La copertina del libro sulla storia di Brattirò

…La gente di Brattirò, che aveva nella propria famiglia un emigrante, con l’aiuto delle rimesse fatte da chi lavorava in terre lontane, riusciva a vivere dignitosamente e a coltivare i terreni, unica risorsa. E si può dire che, all’epoca, c’era almeno un emigrante in ogni famiglia!

Fino allora le nostre coltivazioni (grano, mais, orzo, olio, avena) non consentivano grossi miglioramenti. Nell’immediato dopoguerra, vennero impiantati le viti per il vino e i pergolati che producevano l’olivella: un’uva da tavola che, assieme al vino, si rivelò una buona e consistente fonte di guadagno per i Brattiroesi. 

L’olivella, ottima e pregiata uva da tavola, subiva una intensa e particolare lavorazione.  Quella migliore era  selezionata e venduta all’estero, specialmente in Germania, dove veniva spedita per ferrovia.

E’ vero che era molto faticoso portare un terreno alla produzione di questo tipo e questa qualità di uva, infatti una grandinata di meno di mezz’ora poteva rovinare il raccolto e vanificare un anno di lavoro, ma è pur vero che ai contadini, sebbene mezzadri o piccoli produttori, assicurava un introito e un guadagno che consentiva loro un tenore di vita qualitativamente buono.

Lo stesso dicasi per la produzione del vino. La lavorazione della vigna era pure faticosa, ma un po’ meno di quella del pergolato che produceva l’olivella. La quantità di vino prodotta superava il fabbisogno familiare e, pertanto, una parte veniva venduta. Il mercato principale era nei paesi di montagna,  specialmente nella zona dell’altipiano delle Serre.

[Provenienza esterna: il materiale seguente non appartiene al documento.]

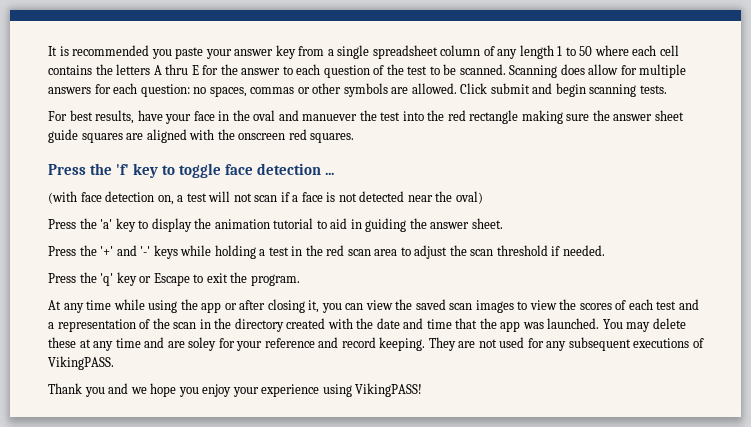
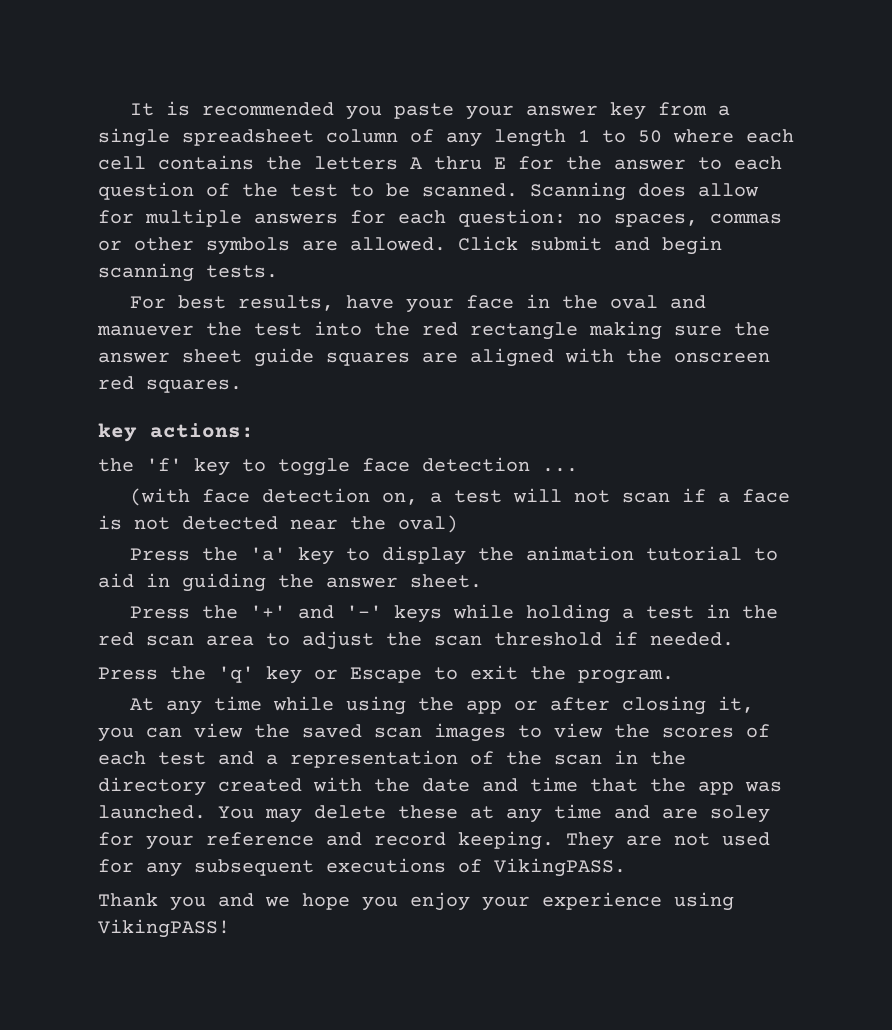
- Press the 'f' key to toggle face detection ...
+ key actions:
+ the 'f' key to toggle face detection ...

I nostri nonni e i nostri genitori partivano con un carro trainato da buoi e, dopo un viaggio di tre giorni, non privo di rischi, giungevano a Serra San Bruno. Portavano sul carro una grande botte contenente il pregiato prodotto della propria terra e lo vendevano; facevano il viaggio di ritorno, sempre della durata di tre giorni, riportando un carico di carbone.  Sistemavano la botte vuota dietro il carro, su due lunghi travi, che facevano sporgere dalla parte posteriore del mezzo, e riempivano il carro di sacchi di carbone che compravano a Serra San Bruno col ricavato della vendita del vino. Ritornati a Brattirò, si riposavano un paio di  giorni e poi portavano quel carico di carbone a Tropea dove lo vendevano. Rimaneva, dopo una decina di giorni di lavoro, un guadagno  molto misero ma che consentiva di comprare qualcosa per la famiglia o per la campagna!

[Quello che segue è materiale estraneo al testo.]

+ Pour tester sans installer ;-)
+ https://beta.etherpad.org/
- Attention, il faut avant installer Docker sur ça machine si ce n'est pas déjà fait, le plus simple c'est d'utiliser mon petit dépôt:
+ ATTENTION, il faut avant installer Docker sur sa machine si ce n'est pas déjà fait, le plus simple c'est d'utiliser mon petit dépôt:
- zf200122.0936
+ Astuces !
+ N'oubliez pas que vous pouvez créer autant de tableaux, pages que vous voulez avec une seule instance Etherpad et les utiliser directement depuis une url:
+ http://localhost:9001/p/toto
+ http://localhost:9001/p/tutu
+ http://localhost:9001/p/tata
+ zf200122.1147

Allora non c’era la scuola dell’obbligo, o meglio, questa era limitata alla fine del corso delle Scuole Elementari. La Scuola Media, dove si accedeva dopo aver superato un Esame di Ammissione che era un duro ostacolo, era molto selettiva e solo i ragazzi meritevoli e studiosi potevano proseguire gli Studi, arrivando al Ginnasio e quindi al Liceo, prima di accedere all’Università.

L’agricoltura, che fino agli anni sessanta, anzi quasi fino alla soglia degli anni settanta, aveva trainato egregiamente un certo progresso nel nostro paese, non trovò uno sbocco specialistico dei prodotti tipici, e cioè il vino e l’uva da tavola.

Ovviamente, per dare un prodotto di qualità necessitava uno sforzo comune, ma ciò non avvenne per vari motivi; uno è senza dubbio il massiccio impiego della forza lavoro nelle Ferrovie dello Stato e/o in altri enti impiegatizi (per esempio come bidelli nelle scuole statali); ognuno cercava di accedere ad una occupazione che gli garantisse stipendio sicuro e vitalizio per cui, per molti, l’agricoltura diventò un secondo lavoro marginale al reddito.

Un altro motivo, è stata la massiccia emigrazione verso il Nord Italia; intere famiglie e tanti giovani partirono con la valigia di cartone e in cerca di lavoro, che trovarono in fabbrica o nell’edilizia: gli anni sessanta furono quelli del boom economico.

Forze vitali partirono a costruire il benessere del Nord impoverendo forse per sempre il Sud!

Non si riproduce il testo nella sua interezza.